Hamlet’s struggle is emotional, rooted in suffering and fear of the unknown. Descartes’ is intellectual, rooted in doubt and the search for certainty. But both reveal something essential about being human: that awareness—our ability to think, to question, to reflect—is both what proves our existence and what makes that existence so complicated.

Hamlet cannot escape the burden of consciousness. His thoughts do not free him; they weigh him down, turning action into hesitation. As he says, “Thus conscience does make cowards of us all.”

Descartes, on the other hand, finds stability in thought. Even if everything else is uncertain, the thinking self remains.

Between them lies a truth that feels deeply human:

We exist because we think—but thinking is also what makes existence so difficult.

And yet, we continue.




About the Author

William Shakespeare (1564–1616) is widely regarded as one of the greatest writers in the English language. His works include tragedies such as Hamlet, Macbeth, and King Lear, as well as comedies, histories, and poetry that continue to shape literature, theater, and culture around the world.

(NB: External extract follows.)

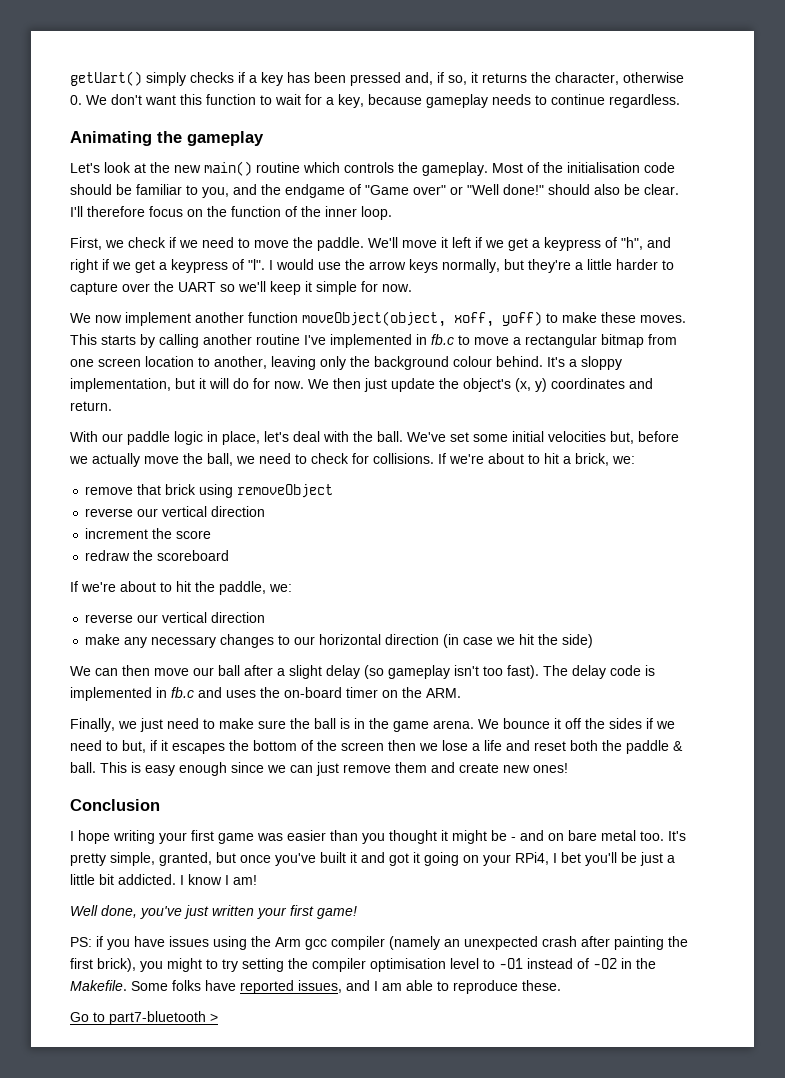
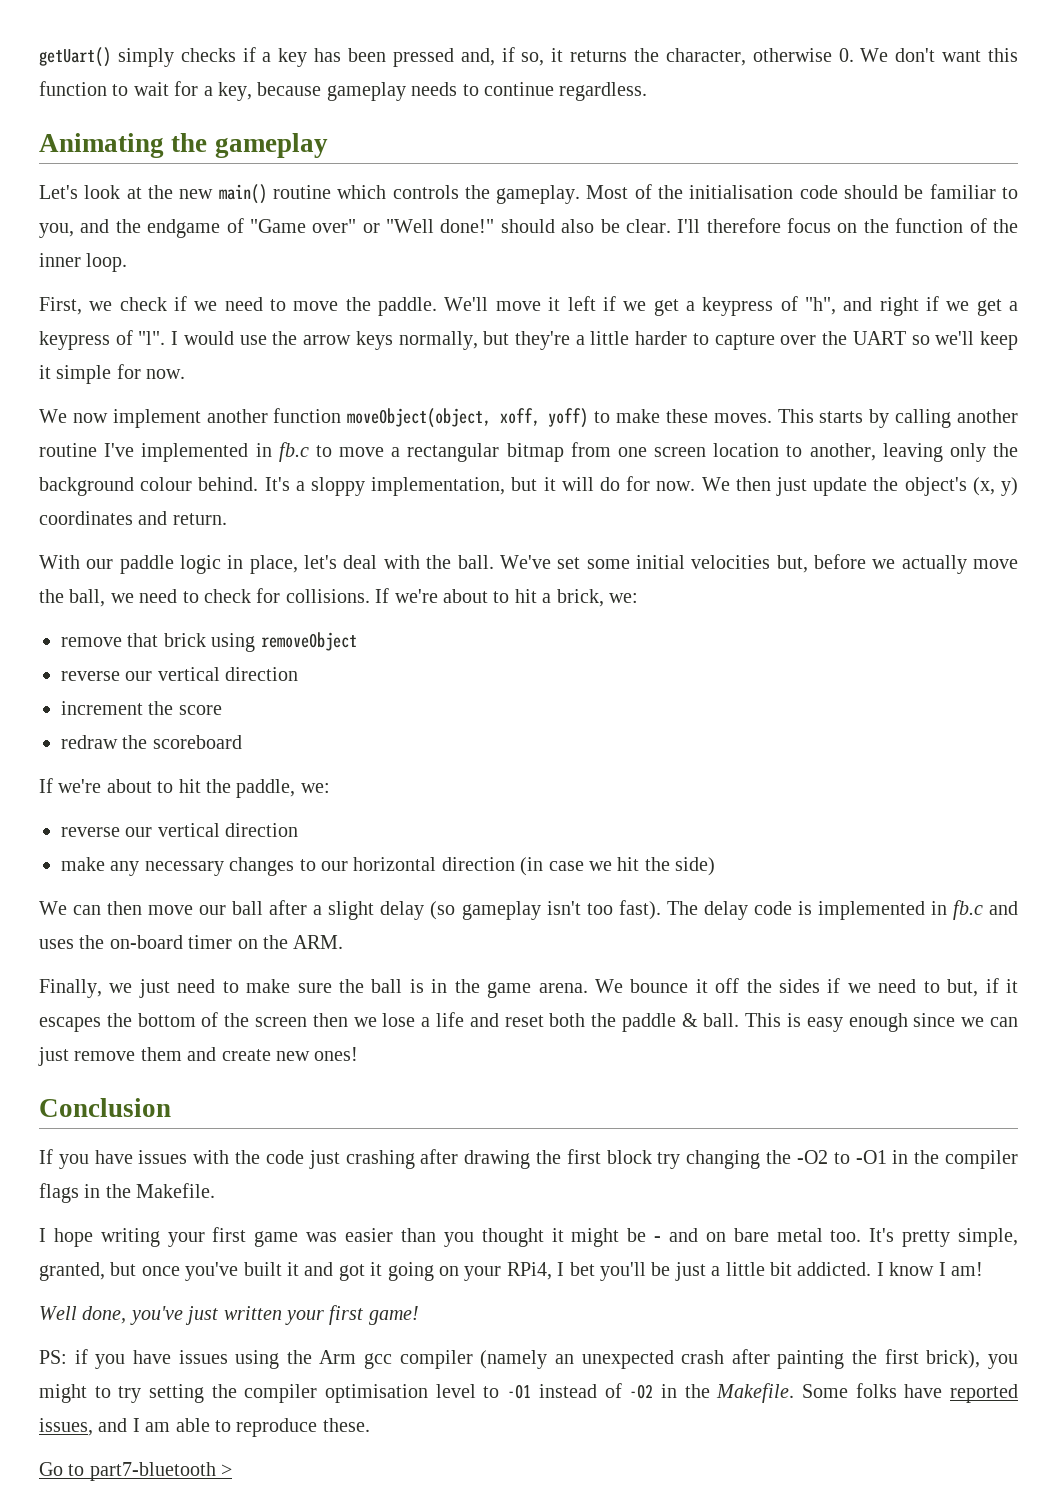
+ If you have issues with the code just crashing after drawing the first block try changing the -O2 to -O1 in the compiler flags in the Makefile.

Though details of his personal life remain somewhat elusive, Shakespeare’s writing reveals a profound understanding of human nature—our desires, fears, contradictions, and complexities. His characters feel timeless because they grapple with questions we still ask today: Who are we? What does it mean to live well? And how do we face the unknown?

Hamlet stands as one of his most introspective works, offering not just a story of revenge and tragedy, but a deeply philosophical exploration of existence itself.




Sometimes, I miss teaching Shakespeare. Then I remember what it was like to deal with students “learning” Shakespeare—or more accurately, ignoring what I was trying to teach them about Shakespeare—and I remember why I left the high school classroom for the museum world.